Task statement
Reproduce verbatim all of the data given below, but do not carry over the images.

- - - - -

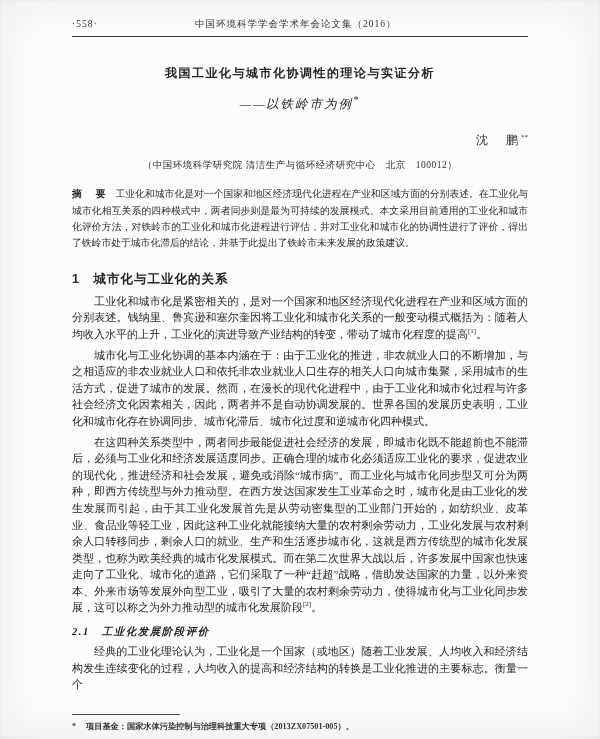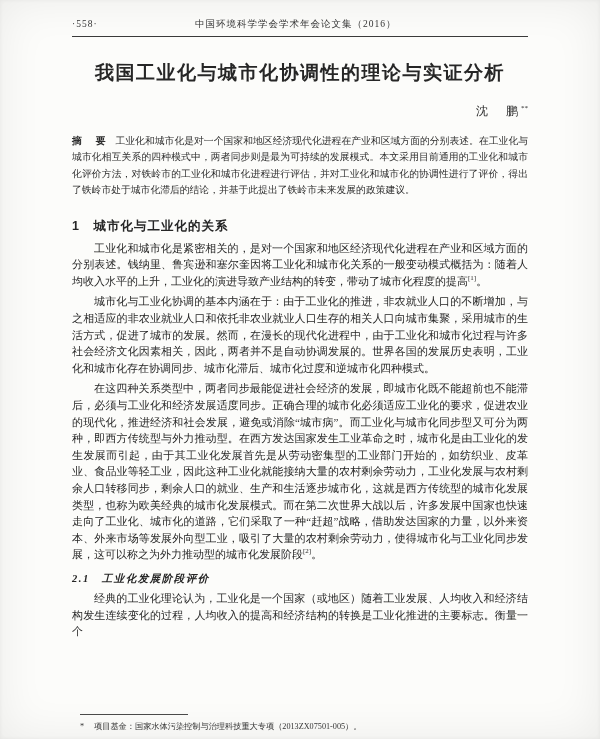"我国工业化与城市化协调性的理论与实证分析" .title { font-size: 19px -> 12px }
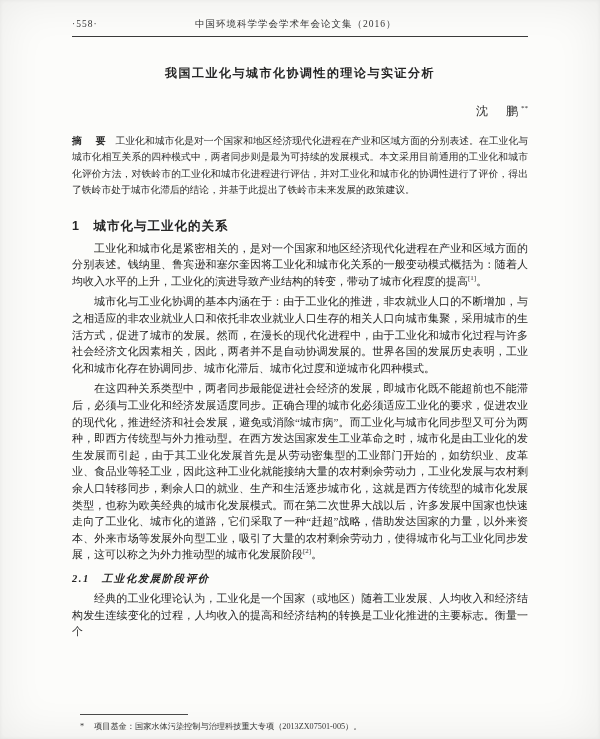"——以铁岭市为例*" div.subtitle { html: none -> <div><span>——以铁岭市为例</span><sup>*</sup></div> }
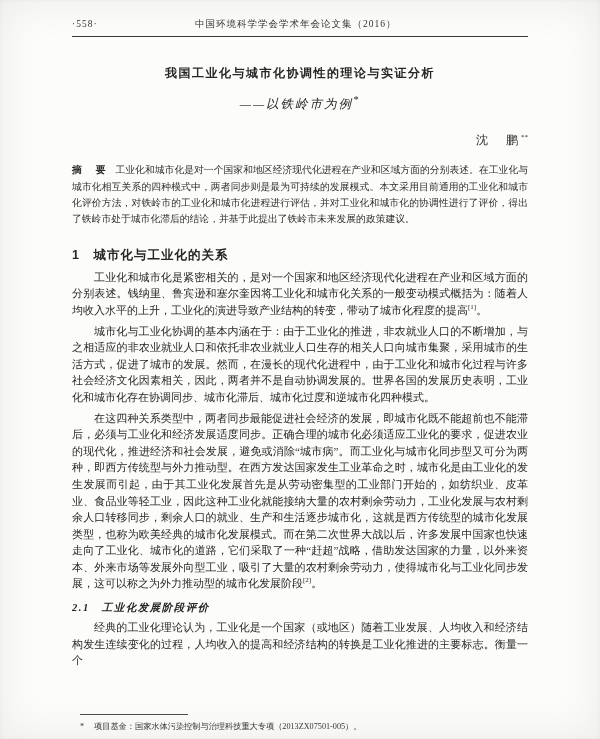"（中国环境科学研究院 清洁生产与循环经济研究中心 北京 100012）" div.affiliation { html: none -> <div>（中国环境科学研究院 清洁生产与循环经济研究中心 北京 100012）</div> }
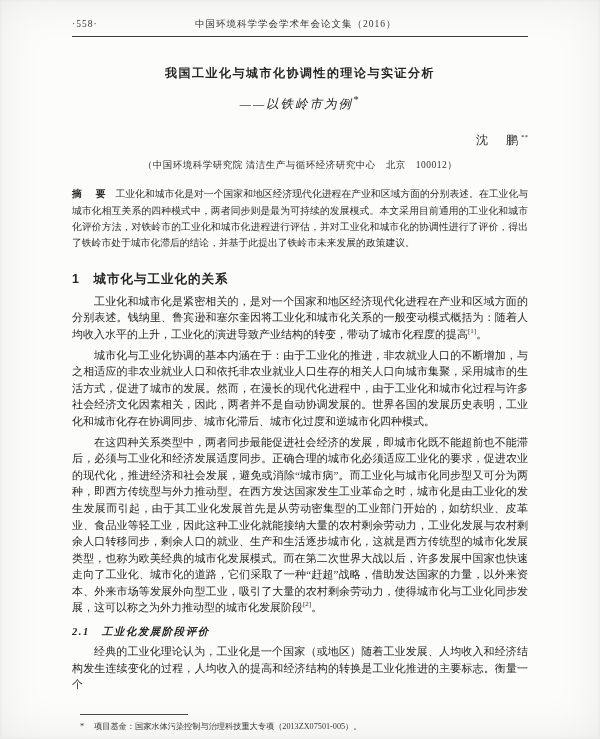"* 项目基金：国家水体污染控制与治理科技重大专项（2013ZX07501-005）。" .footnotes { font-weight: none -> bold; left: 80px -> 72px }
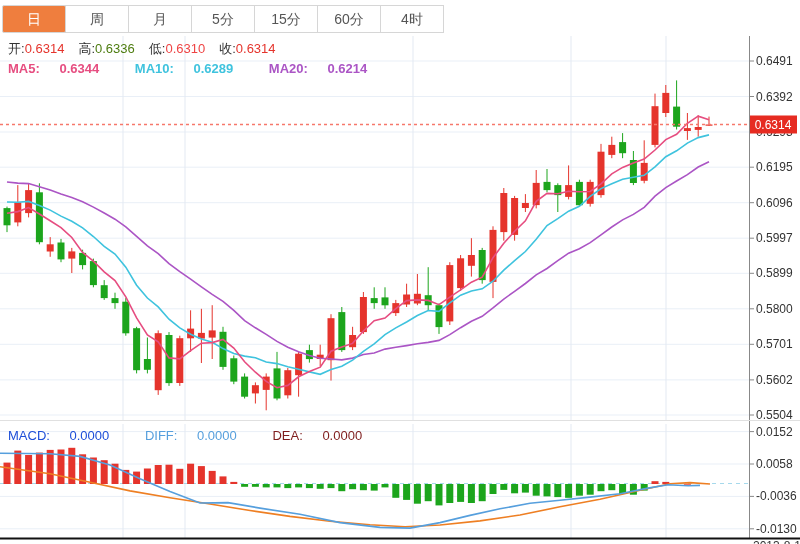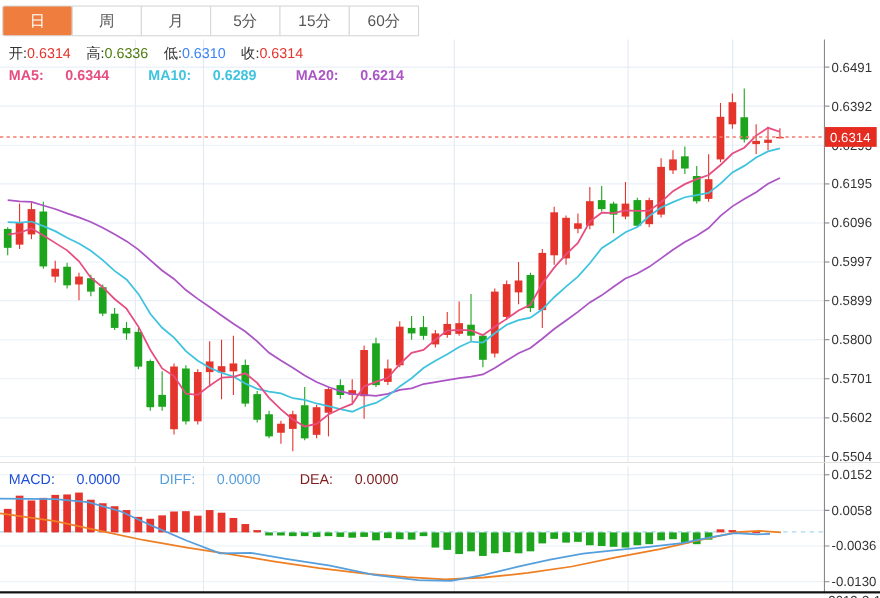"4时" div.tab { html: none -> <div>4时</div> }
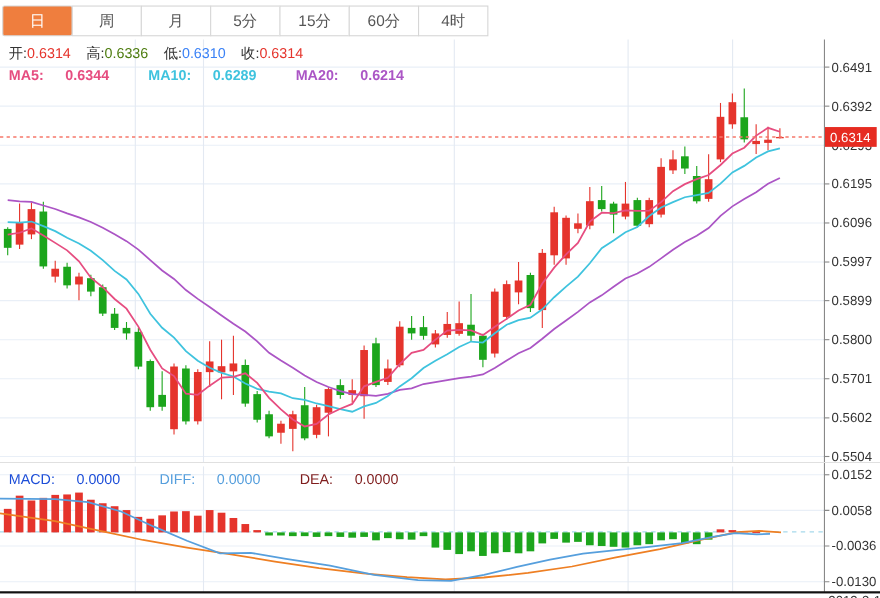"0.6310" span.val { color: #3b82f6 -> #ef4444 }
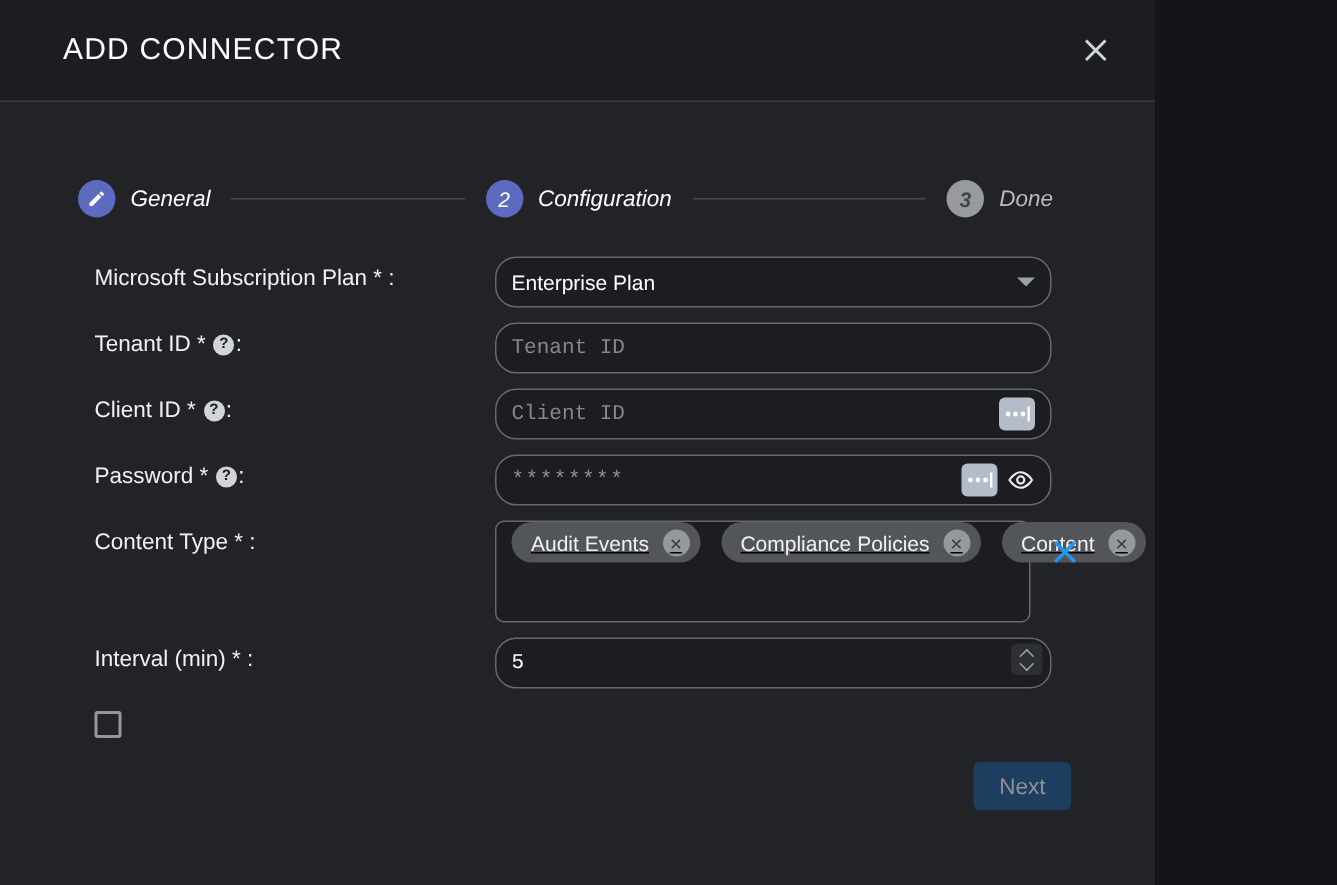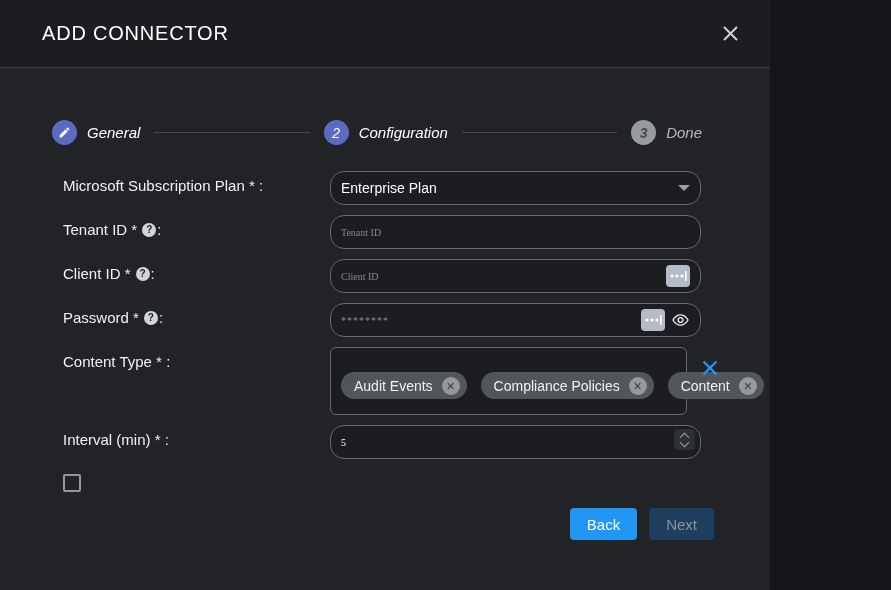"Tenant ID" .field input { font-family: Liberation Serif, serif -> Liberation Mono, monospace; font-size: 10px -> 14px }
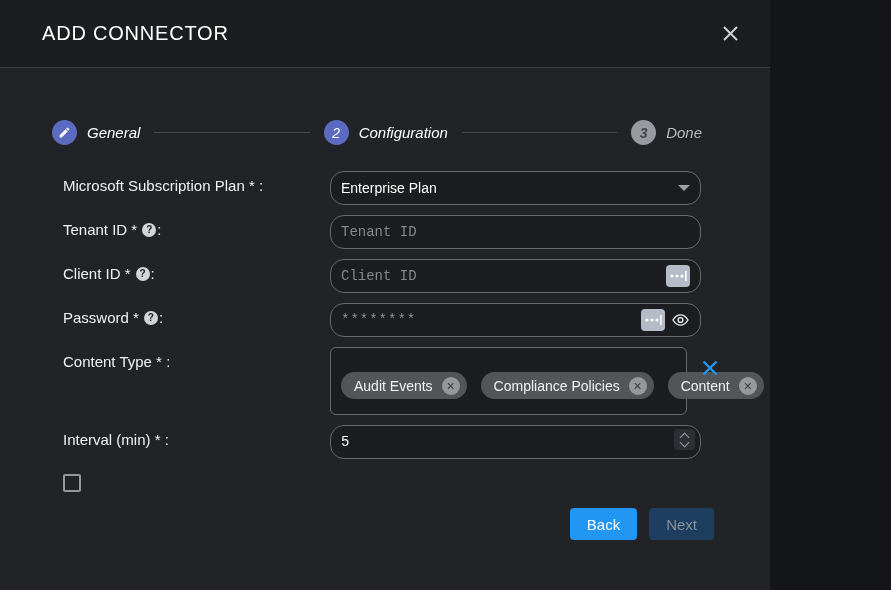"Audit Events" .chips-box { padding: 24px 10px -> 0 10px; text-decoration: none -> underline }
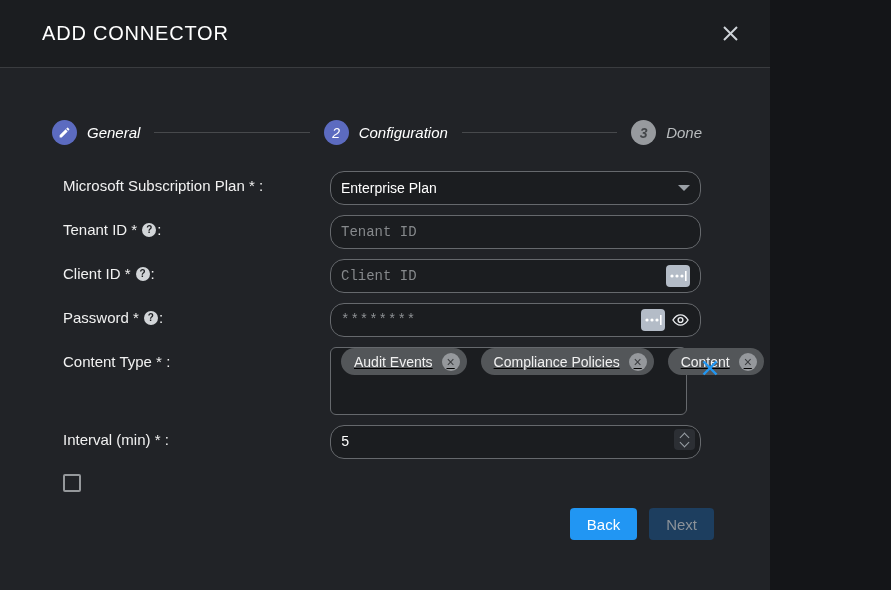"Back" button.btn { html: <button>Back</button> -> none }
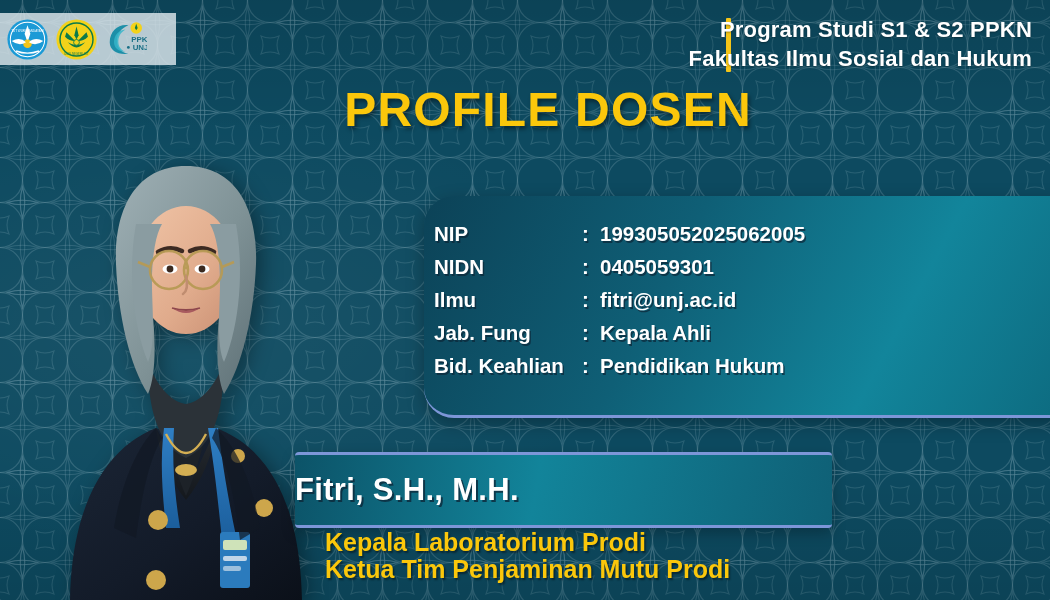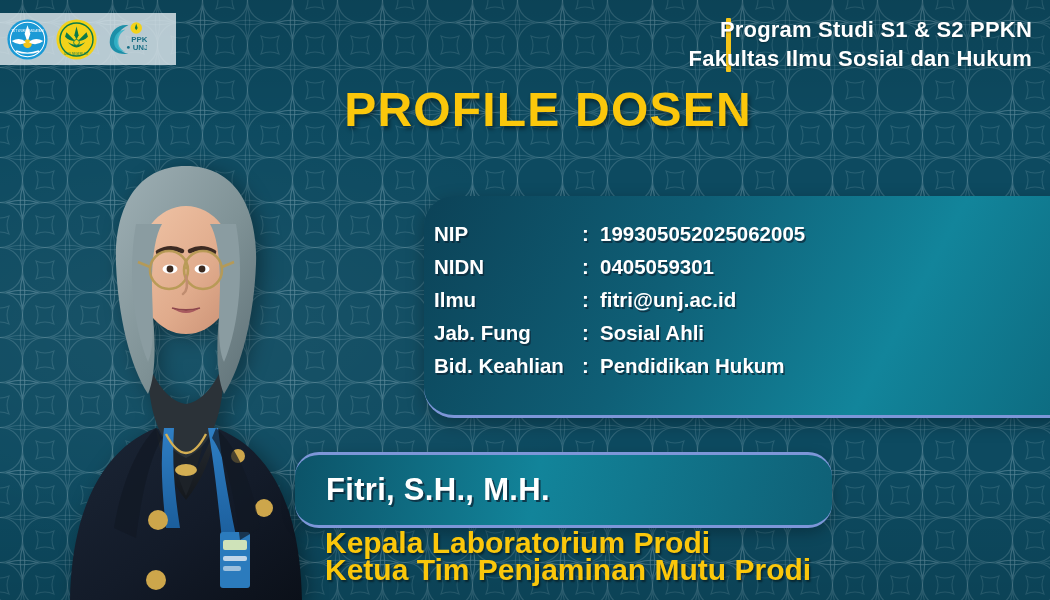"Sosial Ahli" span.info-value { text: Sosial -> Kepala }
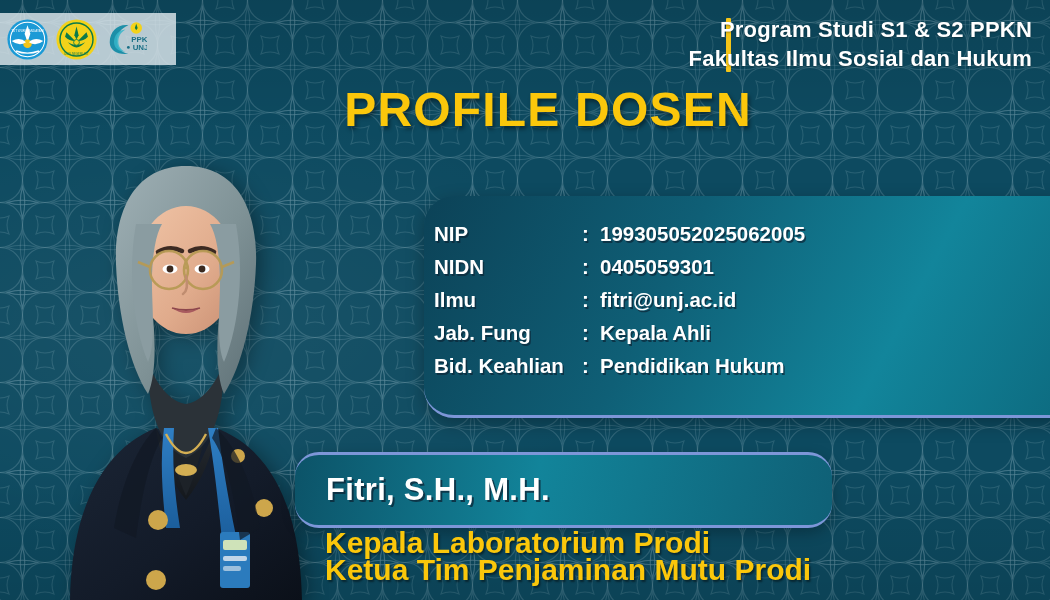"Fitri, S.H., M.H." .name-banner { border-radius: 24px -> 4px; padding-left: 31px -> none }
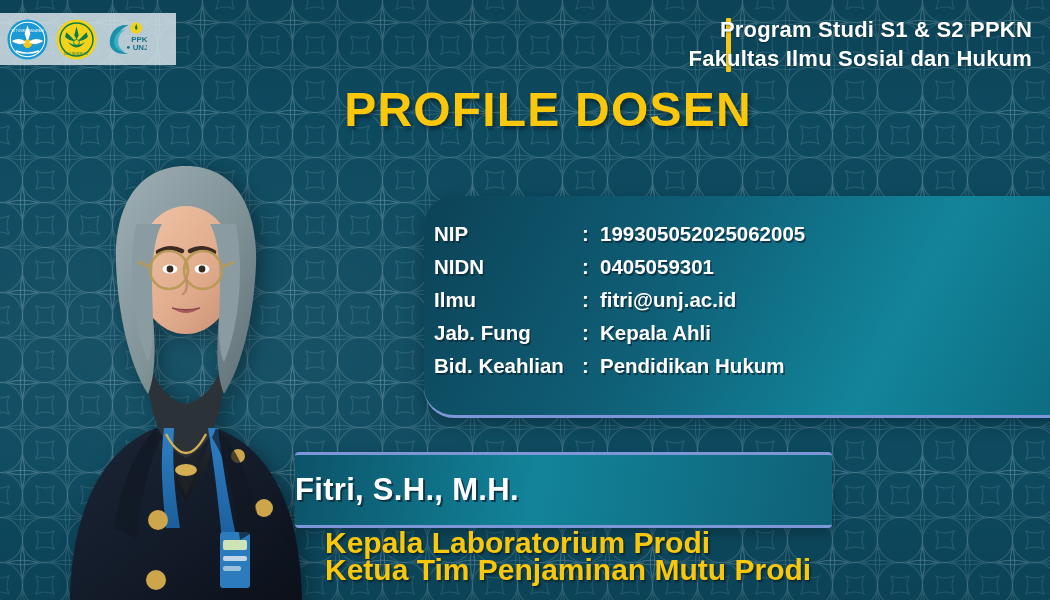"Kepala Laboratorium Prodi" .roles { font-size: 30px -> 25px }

- - - - -

Response below
"我国工业化与城市化协调性的理论与实证分析" .title { font-size: 19px -> 12px }
"——以铁岭市为例*" div.subtitle { html: none -> <div><span>——以铁岭市为例</span><sup>*</sup></div> }
"（中国环境科学研究院 清洁生产与循环经济研究中心 北京 100012）" div.affiliation { html: none -> <div>（中国环境科学研究院 清洁生产与循环经济研究中心 北京 100012）</div> }
"* 项目基金：国家水体污染控制与治理科技重大专项（2013ZX07501-005）。" .footnotes { font-weight: none -> bold; left: 80px -> 72px }
"4时" div.tab { html: none -> <div>4时</div> }
"0.6310" span.val { color: #3b82f6 -> #ef4444 }
"Tenant ID" .field input { font-family: Liberation Serif, serif -> Liberation Mono, monospace; font-size: 10px -> 14px }
"Audit Events" .chips-box { padding: 24px 10px -> 0 10px; text-decoration: none -> underline }
"Back" button.btn { html: <button>Back</button> -> none }
"Sosial Ahli" span.info-value { text: Sosial -> Kepala }
"Fitri, S.H., M.H." .name-banner { border-radius: 24px -> 4px; padding-left: 31px -> none }
"Kepala Laboratorium Prodi" .roles { font-size: 30px -> 25px }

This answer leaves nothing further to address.